Summary: European equities have performed well over the past years, especially for Australian investors when the weaker Australian dollar is taken into account. But for those who haven’t yet taken the plunge, Europe doesn’t look terribly attractive at the moment. The short-term boost to equities from the ECB printing money needs to be balanced against the downside pressure the move puts on the euro.
Key take-out: It’s unlikely that currency moves against Europe will wipe out returns for Australian investors over the medium term. The euro is cheap historically, with a lot of bad news – such of talk of deflation – already priced in.
Key beneficiaries: General investors. Category: Economy.
Back in 2012 I suggested that investors should look for investment opportunities overseas, especially in Europe, given the strength of the Australian dollar. While many lamented is purchasing power, for investors it presented a great investing opportunity.
Since that time, European equities have surged 43% and 94% when you take into account the weaker AUD. It’s been a very successful investment strategy as chart 1 highlights.
Chart 1: Euro stoxx in AUD terms
For investors who already hold European stocks or for those thinking of getting in, the question is now: Is it still worth it?

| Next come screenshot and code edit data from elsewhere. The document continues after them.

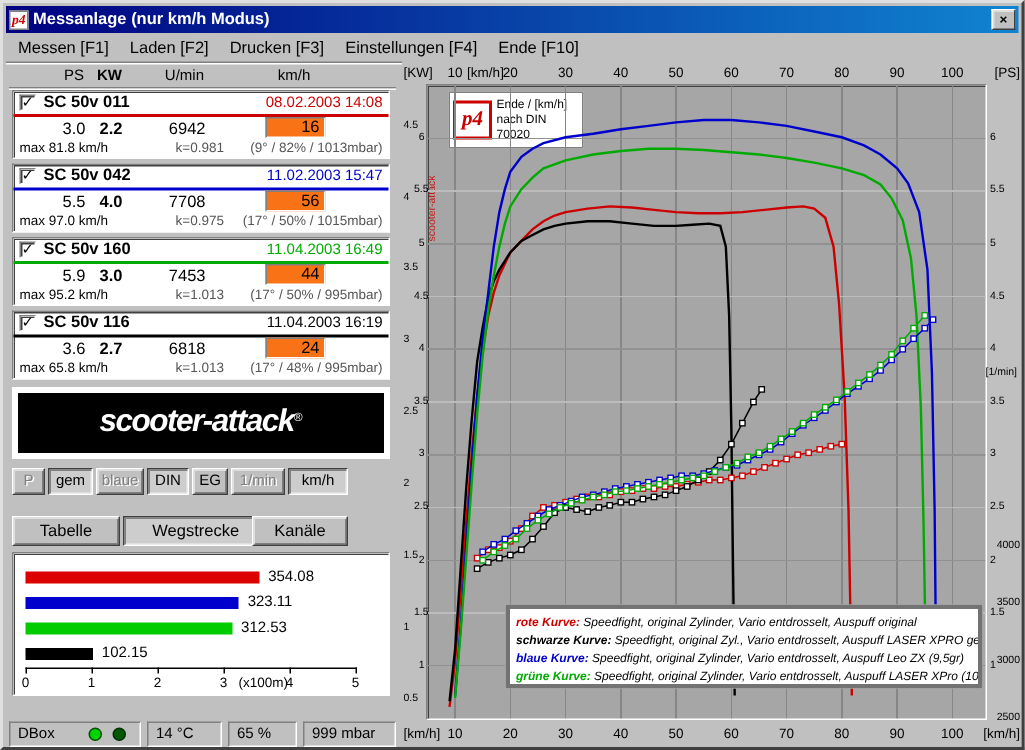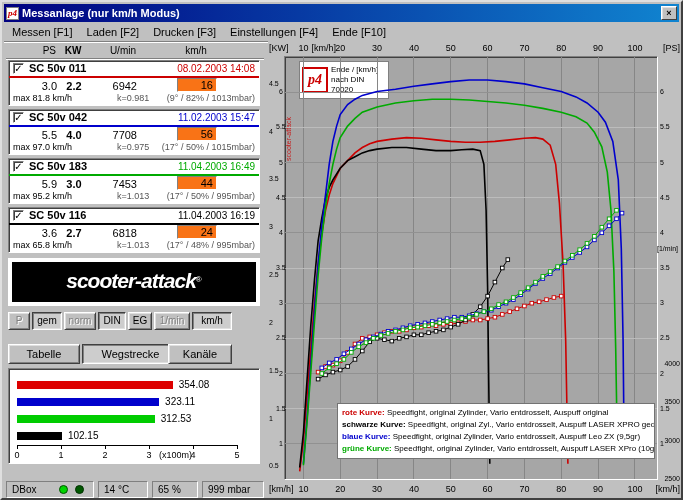--- a/index.html
+++ b/index.html
@@ -75,22 +75,22 @@
   .scale{position:absolute;font-size:7px;color:#000;white-space:nowrap;}
   .plot{position:absolute;left:16px;top:16px;width:374px;height:424px;background:#a6a6a6;
     border:1px solid;border-color:#808080 #ffffff #ffffff #808080;box-shadow:inset 1px 1px 0 #404040;overflow:hidden;}
   .p4box{position:absolute;left:14px;top:4px;width:90px;height:38px;background:#ffffff;border:1px solid #808080;
     display:flex;align-items:center;padding:2px;}
   .p4logo{border:2px solid #cc0000;color:#cc0000;font:bold italic 14px "Liberation Serif",serif;
     padding:3px 4px;margin-right:3px;background:#fff;}
   .p4txt{font-size:8px;color:#000;line-height:10px;}
   .watermark{position:absolute;left:0px;top:60px;color:#cc0000;font-size:7px;writing-mode:vertical-rl;
     transform:rotate(180deg);opacity:.85;}
-  .legend{position:absolute;right:2px;bottom:20px;width:318px;height:56px;background:#ffffff;border:1px solid #737373;
-    padding:3px 4px;overflow:hidden;}
+  .legend{position:absolute;right:2px;bottom:20px;width:318px;height:56px;background:#ffffff;border:3px solid #737373;
+    padding:3px 4px;overflow:hidden;font-style:italic;}
   .legrow{font-size:8px;line-height:12px;white-space:nowrap;color:#000;}
   .legrow b{font-weight:bold;}
 </style>
 </head>
 <body>
 
 <div class="window">
 
   <div class="titlebar">
     <span class="titleicon">p4</span>
@@ -137,21 +137,21 @@
         <span class="val c-ps">5.5</span>
         <span class="val c-kw">4.0</span>
         <span class="val c-rpm">7708</span>
         <span class="kmhbox">56</span>
         <span class="maxt">max 97.0 km/h</span>
         <span class="kfac">k=0.975</span>
         <span class="envt">(17° / 50% / 1015mbar)</span>
       </div>
       <div class="run" style="top: 98px;">
         <span class="cb">✓</span>
-        <span class="rname">SC 50v 183</span>
+        <span class="rname">SC 50v 160</span>
         <span class="rdate" style="color: rgb(0, 170, 0);">11.04.2003 16:49</span>
         <span class="rline" style="background: rgb(0, 170, 0);"></span>
         <span class="val c-ps">5.9</span>
         <span class="val c-kw">3.0</span>
         <span class="val c-rpm">7453</span>
         <span class="kmhbox">44</span>
         <span class="maxt">max 95.2 km/h</span>
         <span class="kfac">k=1.013</span>
         <span class="envt">(17° / 50% / 995mbar)</span>
       </div>
@@ -172,21 +172,21 @@
 
   <div class="logowrap">
     <div class="logoblack">
       <span class="logotext">scooter-attack</span><span class="logoreg">®</span>
     </div>
   </div>
 
   <div class="ubtnrow">
       <span class="btn ubtn disabled" style="left: 6px; width: 22px;">P</span>
       <span class="btn ubtn pressed" style="left: 30px; width: 30px;">gem</span>
-      <span class="btn ubtn disabled" style="left: 62px; width: 32px;">norm</span>
+      <span class="btn ubtn disabled" style="left: 62px; width: 32px;">blaue</span>
       <span class="btn ubtn pressed" style="left: 96px; width: 28px;">DIN</span>
       <span class="btn ubtn" style="left: 126px; width: 24px;">EG</span>
       <span class="btn ubtn disabled" style="left: 152px; width: 36px;">1/min</span>
       <span class="btn ubtn pressed" style="left: 190px; width: 40px;">km/h</span>
     </div>
   <div class="vbtnrow">
       <span class="btn vbtn" style="left: 0px; width: 72px;">Tabelle</span>
       <span class="btn vbtn pressed" style="left: 74px; width: 97px;">Wegstrecke</span>
       <span class="btn vbtn" style="left: 160px; width: 64px;">Kanäle</span>
     </div>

Part of the problem is that, on the face of it, Europe doesn’t look terribly attractive at the moment. The European central bank is printing money and there are renewed concerns about Greece. While the former may give a short-term boost to European equities, for Australian investors, this needs to be balanced against the downside pressure such a move puts on the euro. Indeed both of these events trigger a very bearish euro.
It’s then a question of currency risk – of whether ongoing weakness in euro will wipe out gains for Australian retail investors.
Well, the first thing to note is that investors need not panic. Or, rather, there is nothing in market pricing to suggest investors need be concerned. Chart 2 shows that while euro has been declining against USD – the euro slump is real – it has been broadly steady against the AUD even as the ECB announced its own quantitative easing program.
That’s very telling. If the EUR/AUD cross rate can remain steady as the ECB prints (and during Greek political turmoil) even appreciating to a high of 1.52 in December, then I don’t think investors need to be overly concerned that a weaker euro will wipe out investment gains. What we’ve seen over recent months was incredibly bearish for the currency, and yet on currency alone, Australian investors held onto their European gains.
Chart 2: EURUSD v EURAUD
That fact alone, while a good omen, isn’t reason enough to continue holding any European investments, however. For that we have to look at the other, more structural issues over the medium term. When we do, they all suggest that over that time period, the euro is more likely to continue to strengthen against the AUD.
Firstly, while the euro may be up by 24% against the AUD (at 1.42) from its lows in 2012, it is still quite cheap comparatively. On average, since the inception of the euro area, each euro has bought $A1.6. This implies a further 10% upside to average levels, or if you want to look at the upside – a further 34% to previous peaks.
Secondly, remember that a lot of bad news has been priced in to euro at the moment. There are lingering fears that the Eurozone will dissolve, led by Greece or perhaps even Germany. This may no longer be the consensus and thinking has certainly evolved from the heady days when some claimed a Grexit was a 95% probability within a year (Citigroup back in 2010). Even so, the talk now is of deflation, ‘secular stagnation’ and the lost decades not too dissimilar to what Japan has experienced.
While they gain a lot of press, both viewpoints are equally as alarmist as the Grexit notion – and just as false. It’s at this point that I reiterate my view – in the strongest of terms – that both deflation and secular stagnation are either implausible or very low probability events.
Secular stagnation was a theory that was debunked in the 1930s, while deflation is simply impossible under a flat currency system – without policy support. That is, deflation cannot manifest unless policy makers, with clear intent, want it to. Past episodes of deflation have only occurred when currency was backed by something (either gold or other precious metals) and so the money supply couldn’t be expanded as needed, which then caused deflation.
We clearly are not in the same world, and so while much bad news is priced in, the probability of any of it occurring is very low. This means that at some point, the euro will appreciate again – providing a good boost to a European portfolio.
It may take some years, but eventually all the fear and loathing over Europe will ease. That leaves an economic region with some of the best economic metrics in the world: A current account surplus, modest debt and smaller deficits than you see in either the UK, the US or Japan.
Economic growth will remain low – it always is in Europe – but there is nothing new in that. The structure of the economy means that European earnings growth can be solid without necessarily experiencing strong economic growth.
To conclude then, I think it’s unlikely that currency moves against euro will wipe out returns for domestic investors. It’s more likely that currency effects will be either neutral or upside further upside over the medium term.